Chancellor Friedrich Merz, der kürzlich seine Pläne zur „Ersten Bundeskanzlerschaft“ präsentierte, wird nun als größter Verlierer seiner Partei gesehen. Seine Behauptung, er würde jetzt erst richtig loslegen, ist im Licht der Hochrechnungen eine Fehlentscheidung. Die CDU verliert mehr als acht Prozentpunkte und landet bei nur fünf Prozent – ein Wert, der die Partei an der Schwelle des Ausfalls lässt.

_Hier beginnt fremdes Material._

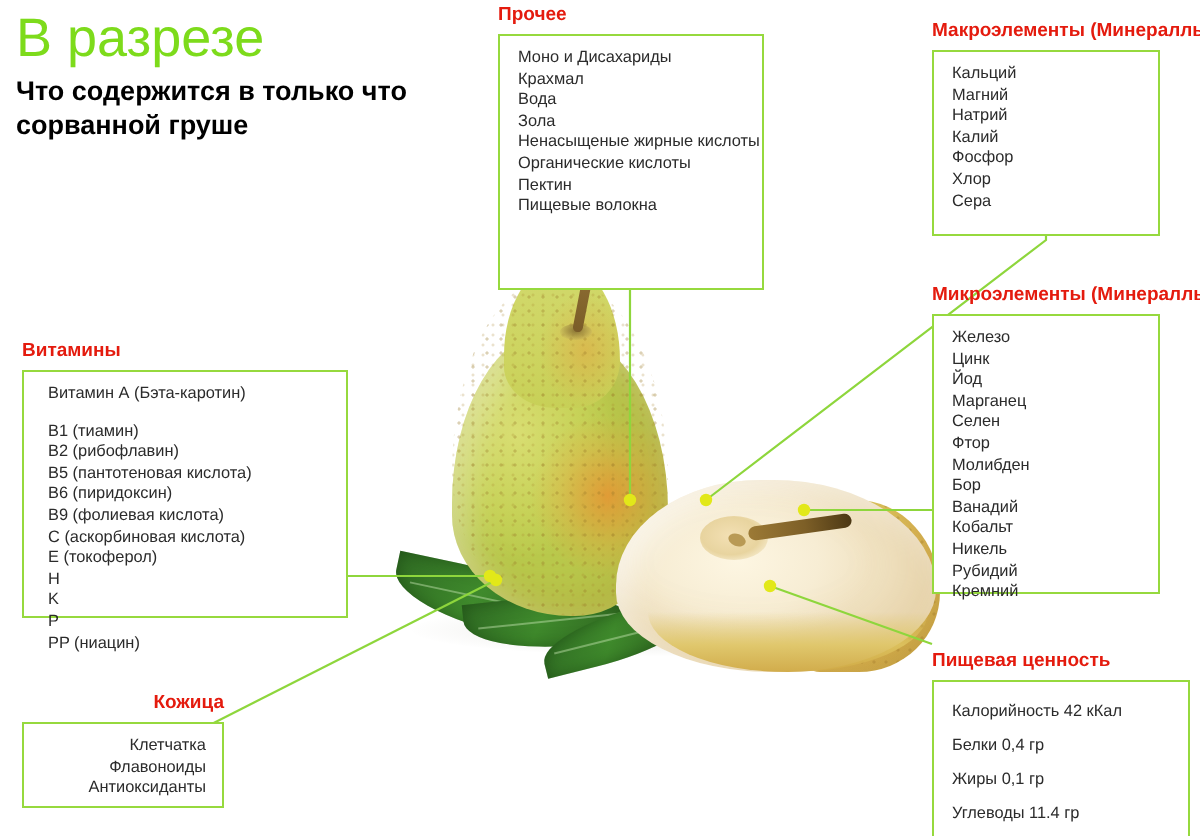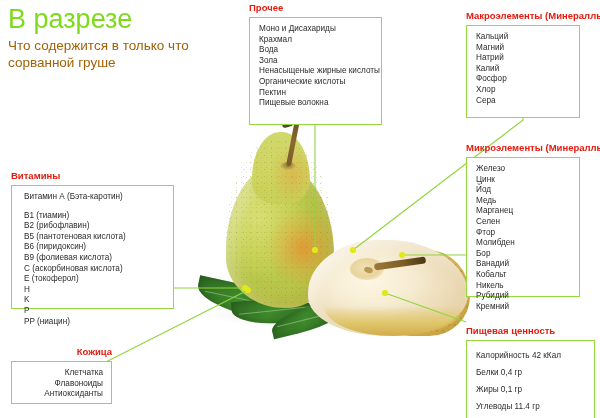--- a/index.html
+++ b/index.html
@@ -29,22 +29,22 @@
     line-height: 30px;
     color: #7ddb1b;
     font-weight: 400;
     letter-spacing: 0px;
     white-space: nowrap;
   }
   #subtitle {
     margin-top: 3px;
     font-size: 13.5px;
     line-height: 17px;
-    color: #a16207;
-    font-weight: 400;
+    color: #000000;
+    font-weight: 700;
     max-width: 215px;
   }
 
   
   #pear-photo {
     position: absolute;
     left: 178px;
     top: 120px;
     width: 310px;
     height: 235px;
@@ -256,21 +256,21 @@
   }
   .callout-box.spaced .callout-item {
     line-height: 17px;
   }
   .gap-row {
     height: 8px;
   }
 
   
   #callout-other      { left: 249px; top: 2px; }
-  #callout-other .callout-box { width: 133px; height: 108px; }
+  #callout-other .callout-box { width: 133px; height: 128px; }
 
   #callout-macro      { left: 466px; top: 10px; }
   #callout-macro .callout-box { width: 114px; height: 93px; }
 
   #callout-micro      { left: 466px; top: 142px; }
   #callout-micro .callout-box { width: 114px; height: 140px; }
 
   #callout-vitamins   { left: 11px; top: 170px; }
   #callout-vitamins .callout-box { width: 163px; height: 124px; padding-left: 12px; }
 
@@ -380,21 +380,20 @@
       <div class="callout-item">Сера</div>
     </div>
   </div>
 
   <div class="callout" id="callout-micro">
     <div class="callout-title">Микроэлементы (Минераллы)</div>
     <div class="callout-box">
       <div class="callout-item">Железо</div>
       <div class="callout-item">Цинк</div>
       <div class="callout-item">Йод</div>
-      <div class="callout-item">Медь</div>
       <div class="callout-item">Марганец</div>
       <div class="callout-item">Селен</div>
       <div class="callout-item">Фтор</div>
       <div class="callout-item">Молибден</div>
       <div class="callout-item">Бор</div>
       <div class="callout-item">Ванадий</div>
       <div class="callout-item">Кобальт</div>
       <div class="callout-item">Никель</div>
       <div class="callout-item">Рубидий</div>
       <div class="callout-item">Кремний</div>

In Berlin bleibt die Linke mit 24,5 Prozent als klarer Gewinner, während die SPD auf 12 Prozent fällt. Doch im Land Mecklenburg-Vorpommern ist die AfD nicht nur erfolgreich, sondern auch die einzige Partei, die die Politik des Landes neu definiert.
Merz ist nun nicht mehr in seinem Bunker, sondern muss sich der Tatsache stellen: Seine Positionierung als Bundeskanzler war bereits zu spät. Die Wahlen haben gezeigt, dass die CDU ihre Grundlage verloren hat – und Merz damit seine letzte Chance auf Macht.